From the data that follows, report how many lines hold the string "shipping", giving only the number.

[[ GIVEN RECORDS open ]]

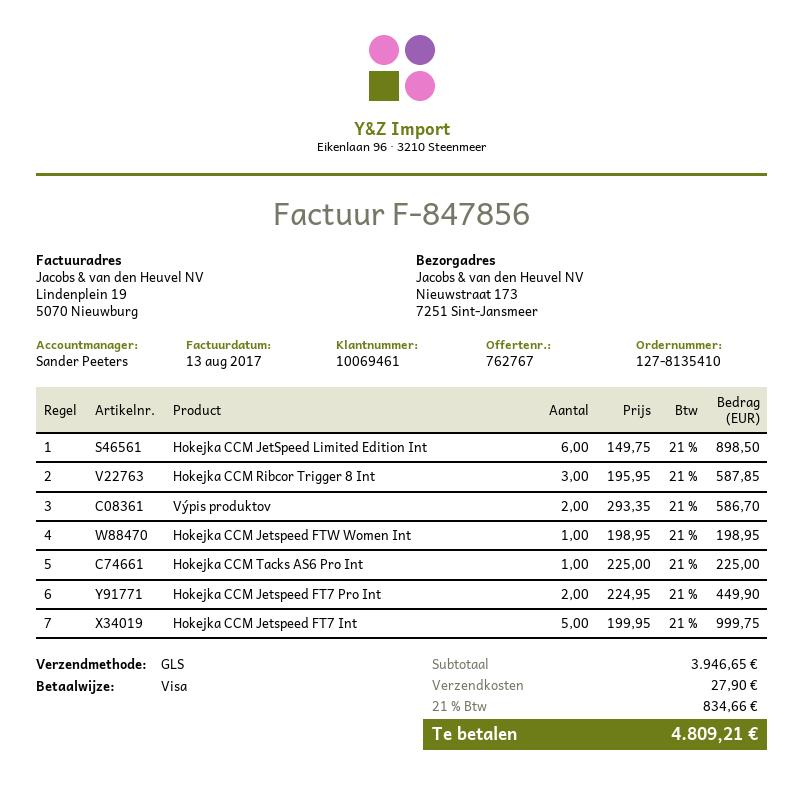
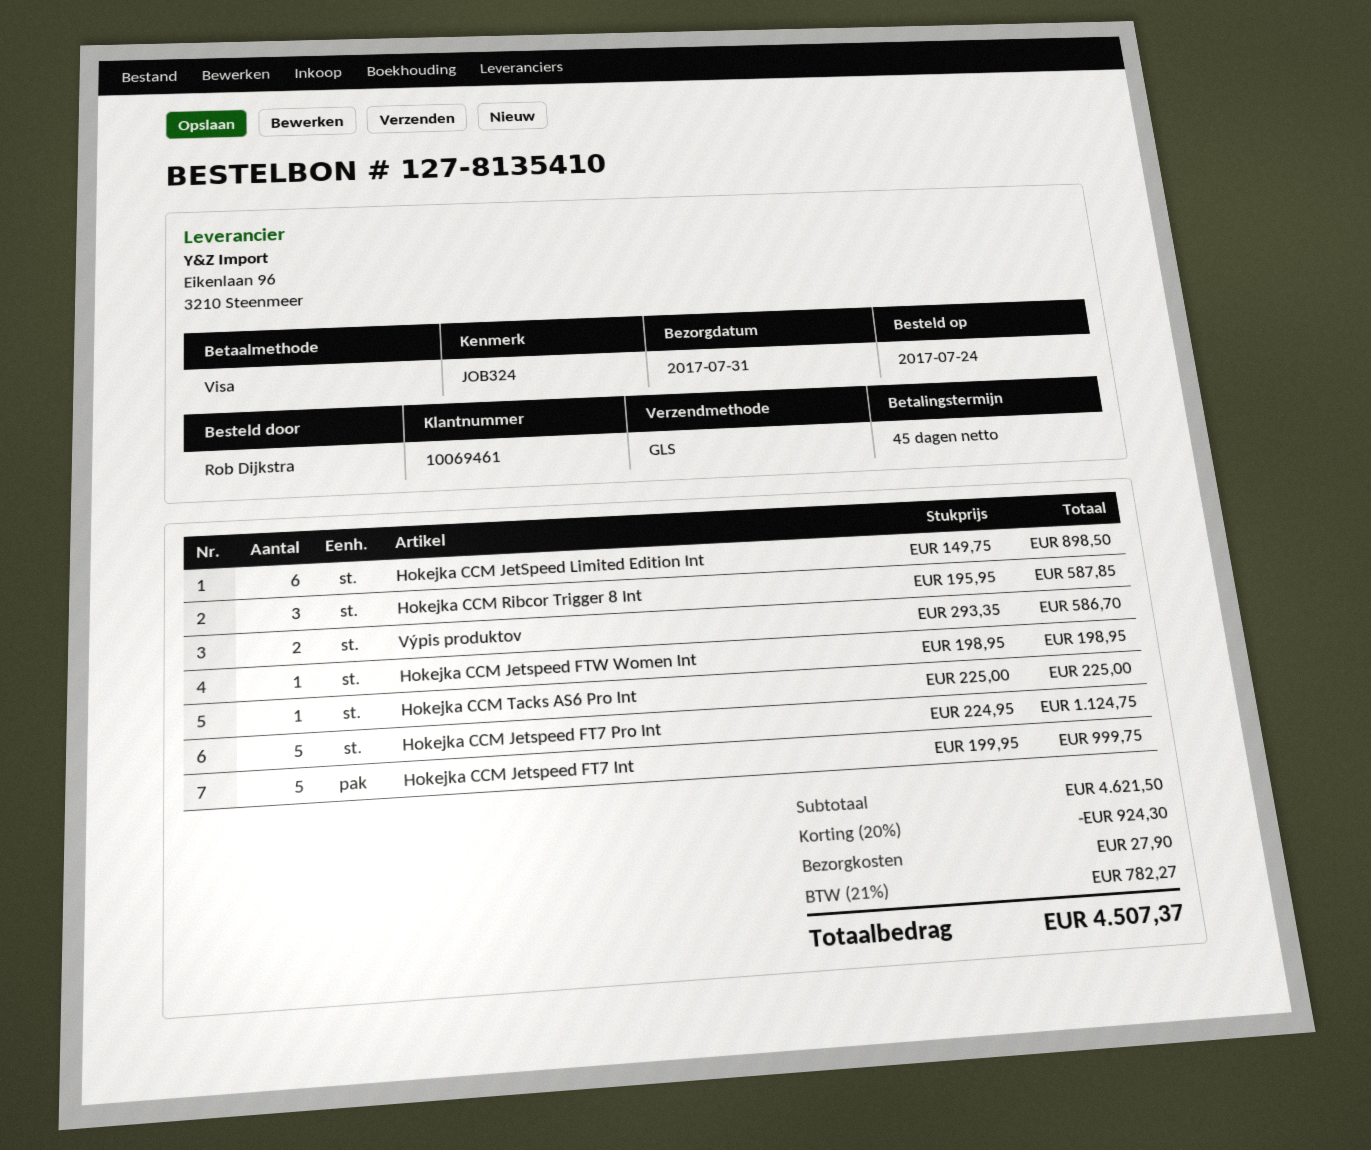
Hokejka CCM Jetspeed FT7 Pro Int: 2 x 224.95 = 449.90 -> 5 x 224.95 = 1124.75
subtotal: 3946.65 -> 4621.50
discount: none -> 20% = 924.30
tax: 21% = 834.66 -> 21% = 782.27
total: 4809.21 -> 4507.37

[[ GIVEN RECORDS closed ]]
[[ GIVEN RECORDS open ]]

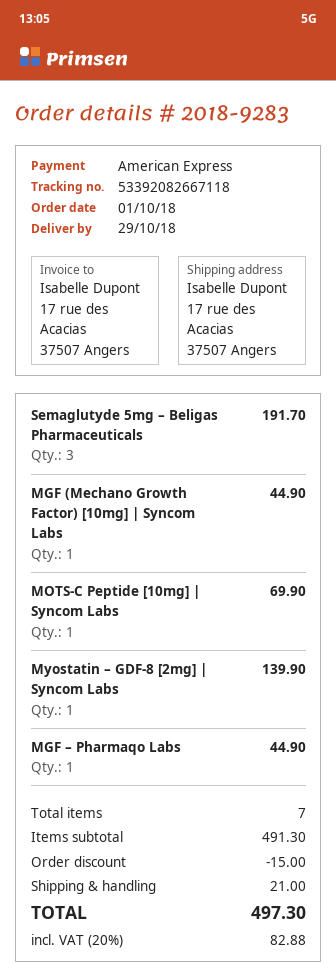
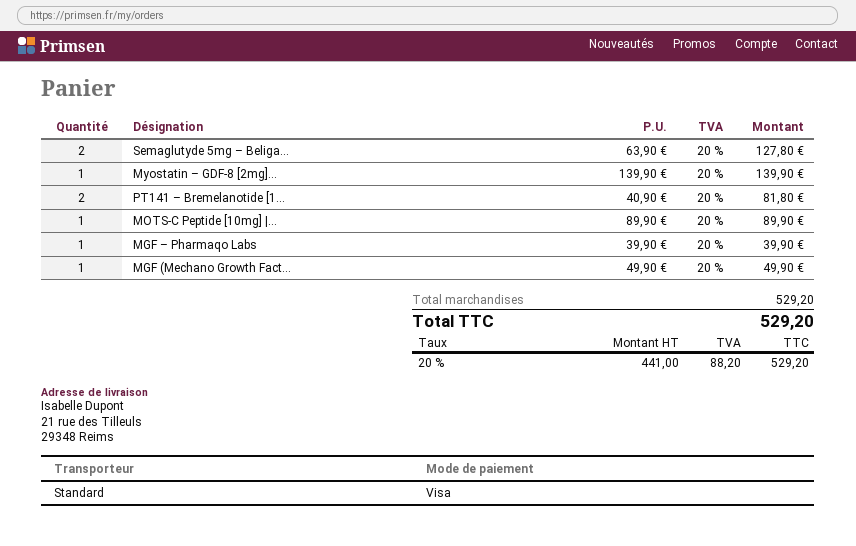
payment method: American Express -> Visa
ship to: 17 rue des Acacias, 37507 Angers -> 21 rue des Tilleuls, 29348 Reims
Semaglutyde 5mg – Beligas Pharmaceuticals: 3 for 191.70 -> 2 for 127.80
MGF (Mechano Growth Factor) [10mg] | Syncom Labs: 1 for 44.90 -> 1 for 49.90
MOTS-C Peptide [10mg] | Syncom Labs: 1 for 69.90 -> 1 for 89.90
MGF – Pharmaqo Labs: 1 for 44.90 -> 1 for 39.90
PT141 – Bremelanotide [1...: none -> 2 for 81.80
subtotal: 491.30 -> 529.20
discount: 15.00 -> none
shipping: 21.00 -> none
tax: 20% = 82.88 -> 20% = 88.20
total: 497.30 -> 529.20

[[ GIVEN RECORDS closed ]]
[[ GIVEN RECORDS open ]]

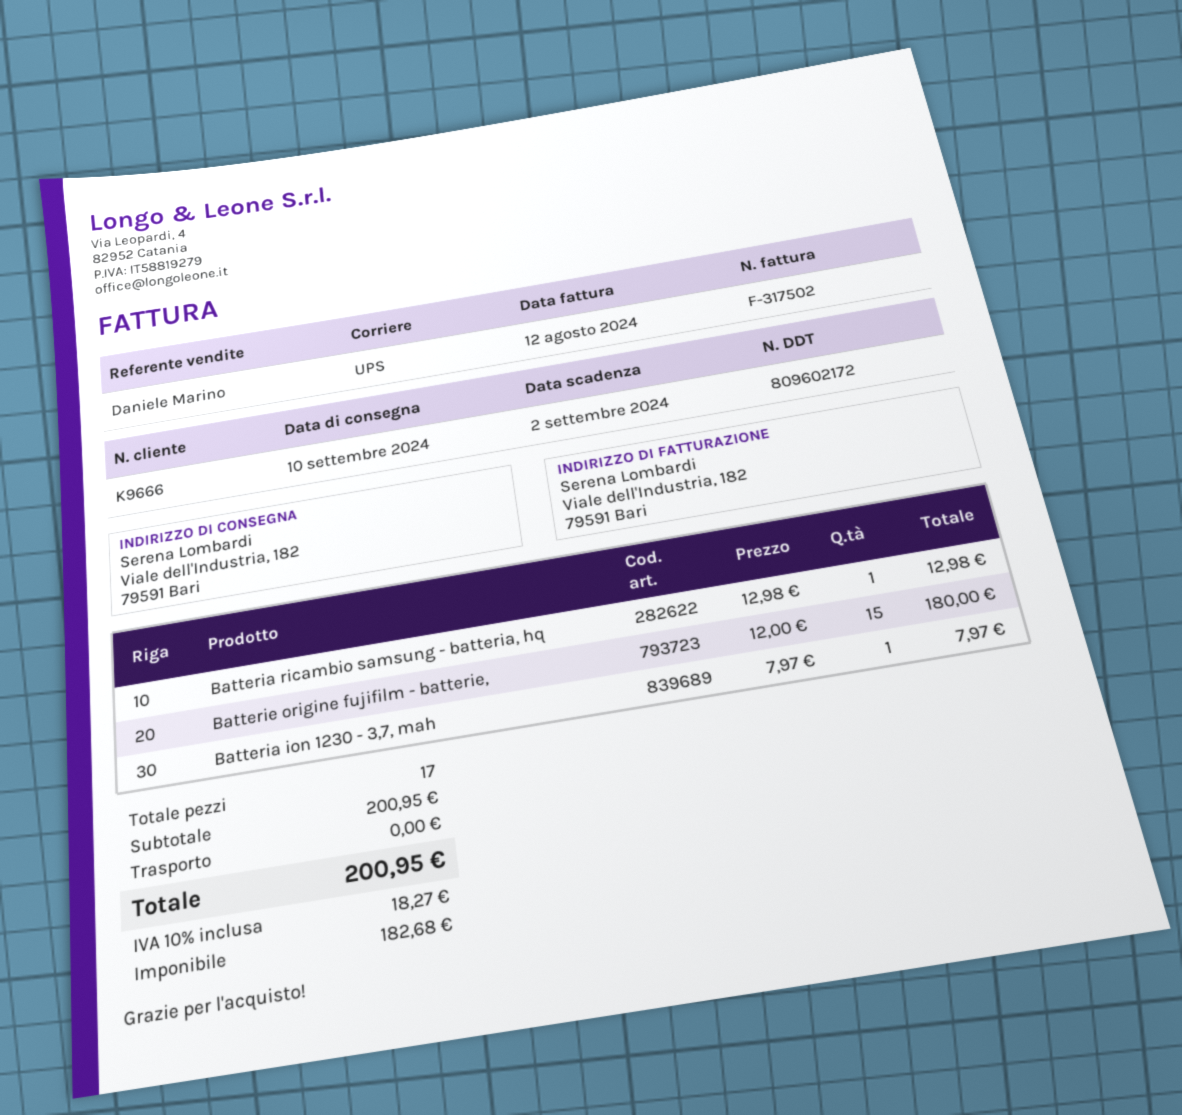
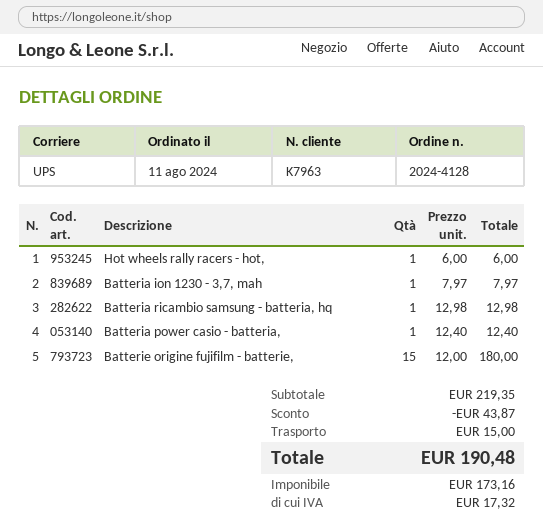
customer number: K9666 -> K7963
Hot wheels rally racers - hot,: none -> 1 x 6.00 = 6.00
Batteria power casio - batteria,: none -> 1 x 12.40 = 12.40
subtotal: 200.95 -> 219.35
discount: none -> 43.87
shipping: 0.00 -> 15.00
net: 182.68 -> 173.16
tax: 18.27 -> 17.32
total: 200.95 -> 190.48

[[ GIVEN RECORDS closed ]]

▶ SOLUTION
2